El cielo se abrió lleno de estrellas y un aire húmedo soplaba desde el norte. Esta vez veía una luz cercana y brillante. Oí el berrido de las dromedarias, su olor inconfundible. Caminé unos pasos, allí estaba el abuelo de la melena ordeñando en el interior de un cuenco que sujetaba mi hermano.
Me saludó con una voz suave que nacía del interior de la noche. Apagué la linterna y entonces estaban las seis dromedarias con los ojos envueltos de arena y sus crías esperando acurrucadas entre los árboles.
Saludé a mi hermano, le di el cuenco vacío y me dio uno lleno de leche recién ordeñada envuelta de espuma. Observé el cuenco varias veces y comprendí que la leche de dromedaria era un alimento nacido de la suerte divina.
El abuelo de la melena dio unos pasos alrededor de las dromedarias, cogió un puñado de arena que estaba mojado y dijo:
̶ Después del viento de arena, ha llegado la primera lluvia de otoño, mañana otearemos este lugar ̶ se despidió y desapareció en la noche poblada de estrellas.
Mi hermano y yo caminamos en dirección norte hacia la jaima de la abuela.
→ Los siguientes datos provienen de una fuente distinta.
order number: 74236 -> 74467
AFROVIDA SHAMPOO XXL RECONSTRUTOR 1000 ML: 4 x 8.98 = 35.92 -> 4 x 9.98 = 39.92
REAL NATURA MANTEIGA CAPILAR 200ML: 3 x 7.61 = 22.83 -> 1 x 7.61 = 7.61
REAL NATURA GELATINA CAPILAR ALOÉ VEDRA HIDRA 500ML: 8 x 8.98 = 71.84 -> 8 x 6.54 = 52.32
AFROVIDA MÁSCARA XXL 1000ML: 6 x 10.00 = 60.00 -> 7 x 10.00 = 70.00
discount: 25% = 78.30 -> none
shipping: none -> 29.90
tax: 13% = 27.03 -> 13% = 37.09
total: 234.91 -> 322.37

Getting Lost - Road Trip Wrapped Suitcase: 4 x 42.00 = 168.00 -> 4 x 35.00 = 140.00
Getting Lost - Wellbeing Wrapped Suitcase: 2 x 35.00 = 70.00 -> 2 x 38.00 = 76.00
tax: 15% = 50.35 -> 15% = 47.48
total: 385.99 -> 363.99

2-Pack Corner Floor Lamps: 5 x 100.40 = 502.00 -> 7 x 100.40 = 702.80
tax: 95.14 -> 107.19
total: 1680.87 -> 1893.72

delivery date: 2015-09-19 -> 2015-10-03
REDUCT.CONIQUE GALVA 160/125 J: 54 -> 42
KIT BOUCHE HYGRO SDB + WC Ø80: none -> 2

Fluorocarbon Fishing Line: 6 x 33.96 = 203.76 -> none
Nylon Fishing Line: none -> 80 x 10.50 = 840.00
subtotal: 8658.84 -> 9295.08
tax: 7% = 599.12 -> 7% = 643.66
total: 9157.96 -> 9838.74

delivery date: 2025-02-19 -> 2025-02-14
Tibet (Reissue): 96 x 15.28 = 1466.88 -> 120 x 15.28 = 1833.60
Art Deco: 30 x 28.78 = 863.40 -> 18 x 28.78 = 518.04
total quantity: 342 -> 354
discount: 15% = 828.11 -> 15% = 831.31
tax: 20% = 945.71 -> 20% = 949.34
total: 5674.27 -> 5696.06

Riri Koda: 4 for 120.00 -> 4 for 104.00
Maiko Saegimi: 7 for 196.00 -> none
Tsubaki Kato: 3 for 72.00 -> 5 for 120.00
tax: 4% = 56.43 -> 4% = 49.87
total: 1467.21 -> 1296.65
Cuando llegamos, ella dejó de invocar a los santones y nosotros nos alegramos al ver que los palos de la jaima habían resistido a la furia del viento de otoño.
Entonces yo recordé la lluvia de invierno, las costas del Sahara Occidental, cierta lágrima impregnada de arena saltó de mis ojos. Mi abuela bebió su vaso de leche y yo me quedé despierto, mientras mi corazón latía en el silencio de la noche.
Un turbante cubre la mirada
en una noche oscura,
la abuela llama a los santones.
El abuelo de la melena
busca el agua
bajo la luz de las estrellas,
las dromedarias
observan la arena
huelen el pasto
la estación de otoño
saben que la libertad
nace en el cielo
en el mar de dunas
cuando florece
en el paisaje desnudo.
[1] Árbol común en el Sahara Occidental, muy importante para los nómadas por sus propiedades medicinales y por las propiedades de su madera para hacer utensilios y carbón. Los saharauis restriegan sus dientes con palitos de atil, mesuak, para limpiarlos y fortalecerlos.